Wenn das Vergessen zur Gefahr wird

Trier · Behörden dürfen Demenzkranken nicht ohne weiteres Führerschein oder Waffen abnehmen. Ein ärztliches Gutachten ist notwendig.

 Demenz führt zu einem langsamen Abbau der Nervenzellen im Gehirn. Illustration: Demenz-Hilfenetzwerk Gera

Demenz führt zu einem langsamen Abbau der Nervenzellen im Gehirn. Illustration: Demenz-Hilfenetzwerk Gera

Foto: (g_pol3 )

Trier Auf den Straßen ist es alltäglich sichtbar: Immer mehr Ältere sind unterwegs, fahren noch im hohen Alter Auto. Oft fallen sie durch langsames, manchmal auch unsicheres Fahren auf. Nicht selten leiden die autofahrenden Senioren an leichten Formen der Demenz. Es fällt ihnen zunehmend schwerer, sich selbst in bekannten Orten zu orientieren, sie finden Straßen nicht, in denen sie schon unzählige Male waren.
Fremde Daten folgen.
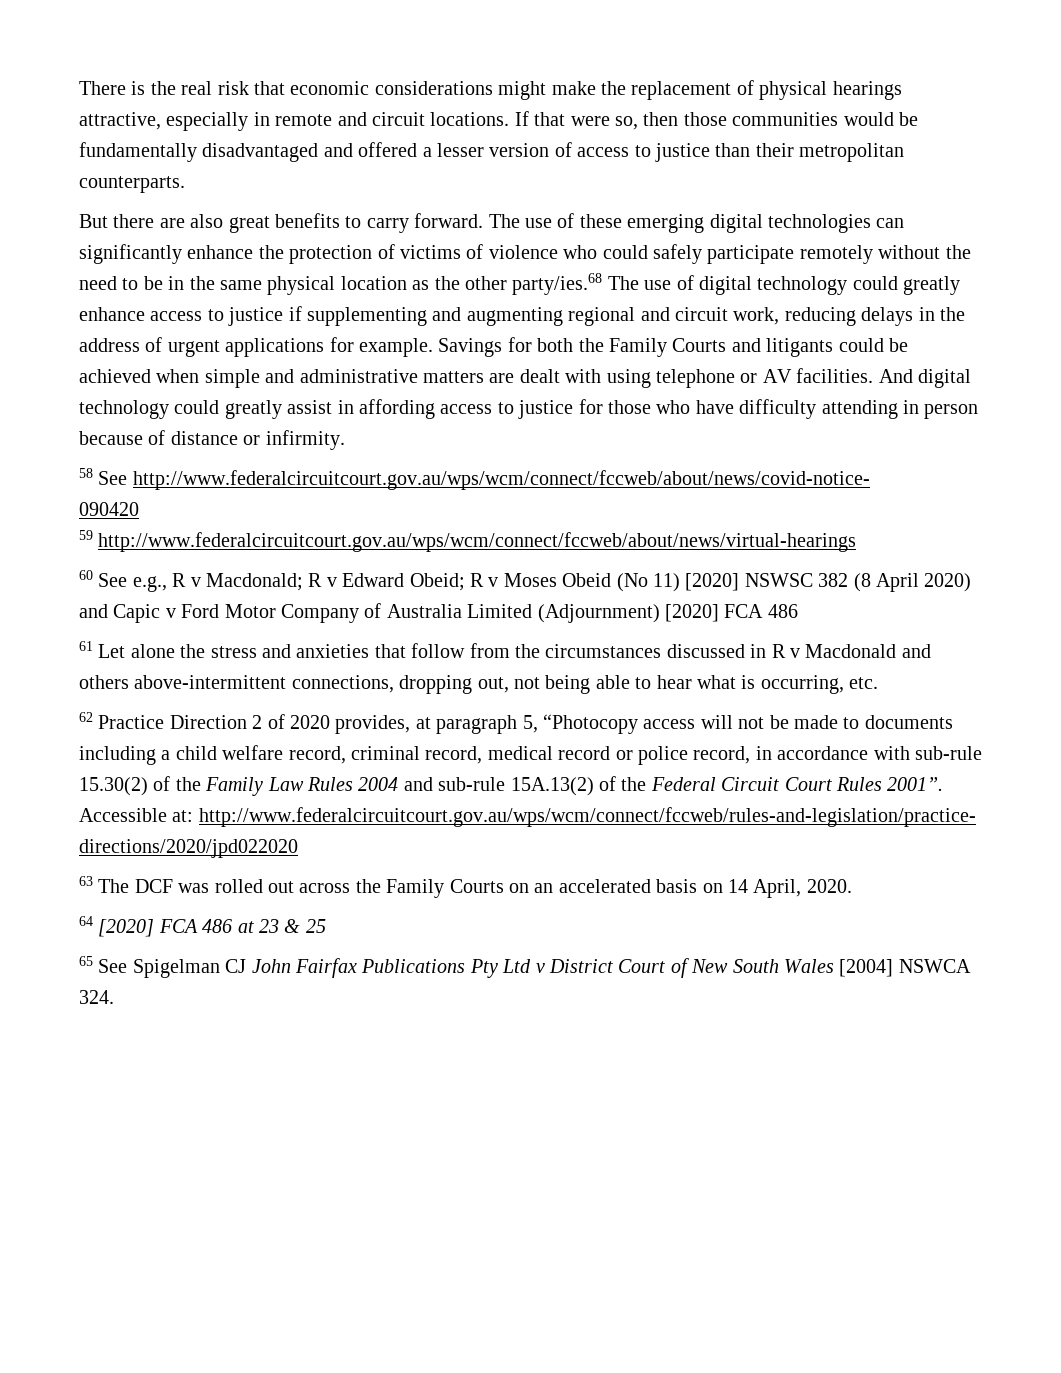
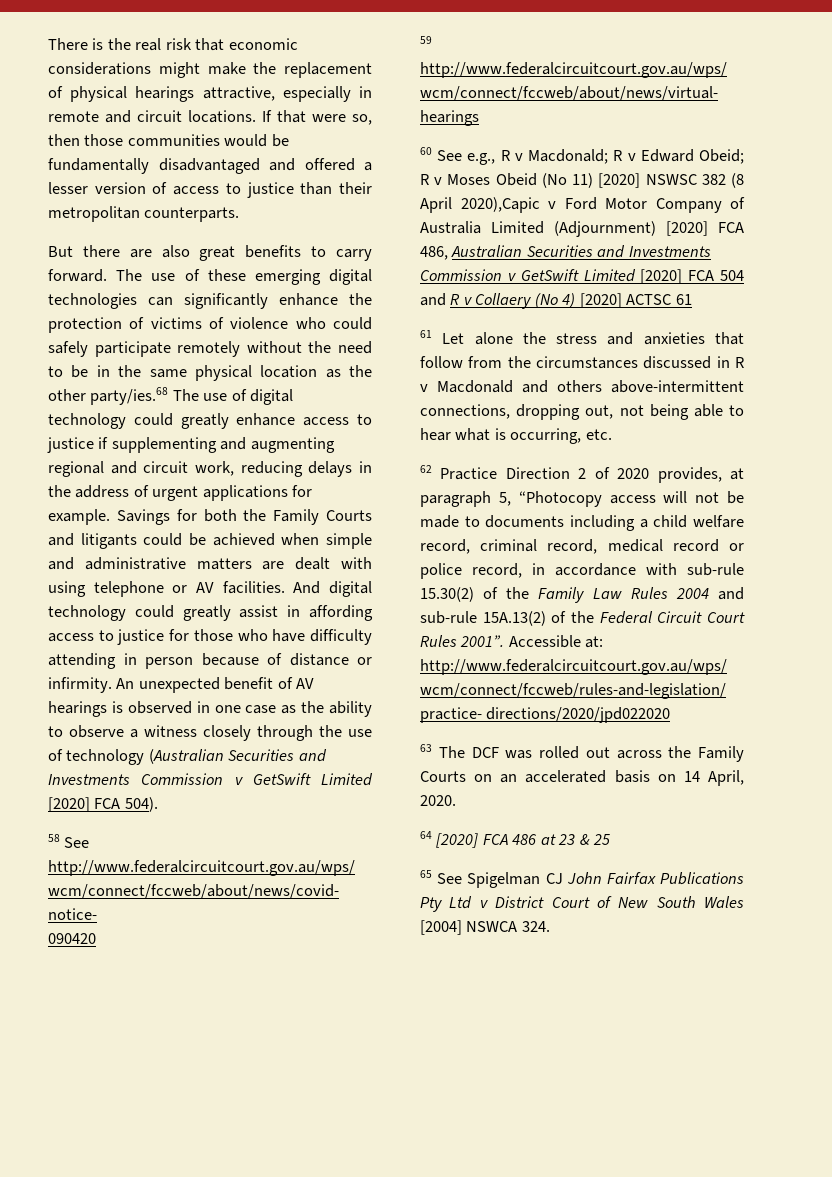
+ An unexpected benefit of AV hearings is observed in one case as the ability to observe a witness closely through the use of technology (Australian Securities and Investments Commission v GetSwift Limited [2020] FCA 504).
- 60 See e.g., R v Macdonald; R v Edward Obeid; R v Moses Obeid (No 11) [2020] NSWSC 382 (8 April 2020) and Capic v Ford Motor Company of Australia Limited (Adjournment) [2020] FCA 486
+ 60 See e.g., R v Macdonald; R v Edward Obeid; R v Moses Obeid (No 11) [2020] NSWSC 382 (8 April 2020),Capic v Ford Motor Company of Australia Limited (Adjournment) [2020] FCA 486, Australian Securities and Investments Commission v GetSwift Limited [2020] FCA 504 and R v Collaery (No 4) [2020] ACTSC 61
Doch ab wann führt die Krankheit dazu, dass die Betroffenen nicht mehr Autofahren können - und zur Gefahr für sich und andere werden? Es sei schwierig, sagt Matthias Maschke, darauf eine eindeutige Antwort zu finden. Maschke kennt sich mit Demenz aus. Er ist Chefarzt der Neurologie und Geriatrie im Trierer Brüderkrankenhaus. Und er leitet das Demenzzentrum in Trier.
So weiß er, dass Demenzkranke selten von sich aus sagen, dass sie nicht mehr Autofahren können. Auch vielen Angehörigen falle der Schritt schwer, die Erkrankten davon zu überzeugen, das Auto stehen zu lassen. Oder mit ihnen zum Arzt zu gehen und sich bescheinigen zu lassen, dass sie gesundheitlich nicht mehr in der Lage sind, Auto zu fahren.
Komme es zu einem Unfall, bei dem festgestellt werde, dass der Fahrer wegen Demenz nicht mehr geeignet ist, am Straßenverkehr teilzunehmen, werde den Betroffenen in der Regel der Führerschein entzogen, sagt Maschke.
Ähnlich verhält es sich auch mit dem Besitz von Waffen. Solange der Waffenbesitzer unauffällig ist, es also keine Hinweise darauf gibt, dass er etwa an einer schweren Demenz leidet, können die Kontrolleure der Waffenbehörden bei den Kreisverwaltungen und der Stadt Trier nicht ohne weiteres einschreiten. "Die waffenrechtlichen Vorschriften regeln nicht, dass Waffenbesitzer regelmäßig auf ihre persönliche Eignung hin überprüft werden müssen", sagt Ralf Frühauf, Sprecher der Trierer Stadtverwaltung. Nur wenn der Waffenbehörde entsprechende Kenntnisse vorlägen, etwa ein amtsärztliches Gutachten über die geistige und körperliche Eignung, werde der Waffenbesitzer überprüft. Wenn nachgewiesen werde, dass der Waffenbesitzer nicht geeignet dafür sei, Gewehre oder Pistolen zu führen, dann müsse die Erlaubnis "zwingend" widerrufen werden, sagt Thomas Müller von der Kreisverwaltung Trier-Saarburg. Eine nachgewiesene Demenz sei ein solcher Fall. Mindestens alle drei Jahre werden Waffenbesitzer auf ihre Zuverlässigkeit hin überprüft. Hier werden laut Frühauf unter anderem Führungszeugnis, Bundeszentralregister und andere behördliche Dokumente abgefragt. "Eine regelmäßige Überprüfung der persönlichen Eignung findet nicht statt", sagt der Trierer Stadtsprecher.
Rund 10 000 Waffenbesitzer gibt es in der Region. Dass Waffenbesitzerlaubnisse aus gesundheitlichen Gründen entzogen werden, ist jedoch selten.
Nicht jeder demenzkranke Waffenbesitzer stelle automatisch eine Gefahr dar, sagen Experten. Doch bestimmte Formen der Demenz führten dazu, dass die Betroffenen ihre Aggressionen nicht mehr steuern könnten - und diese in körperliche Gewalt umschlagen könnten, sagt Uschi Wihr vom Trierer Demenzzentrum. Oft seien das Personen, die vor ihrer Erkrankung schon zu Gewalt geneigt hätten.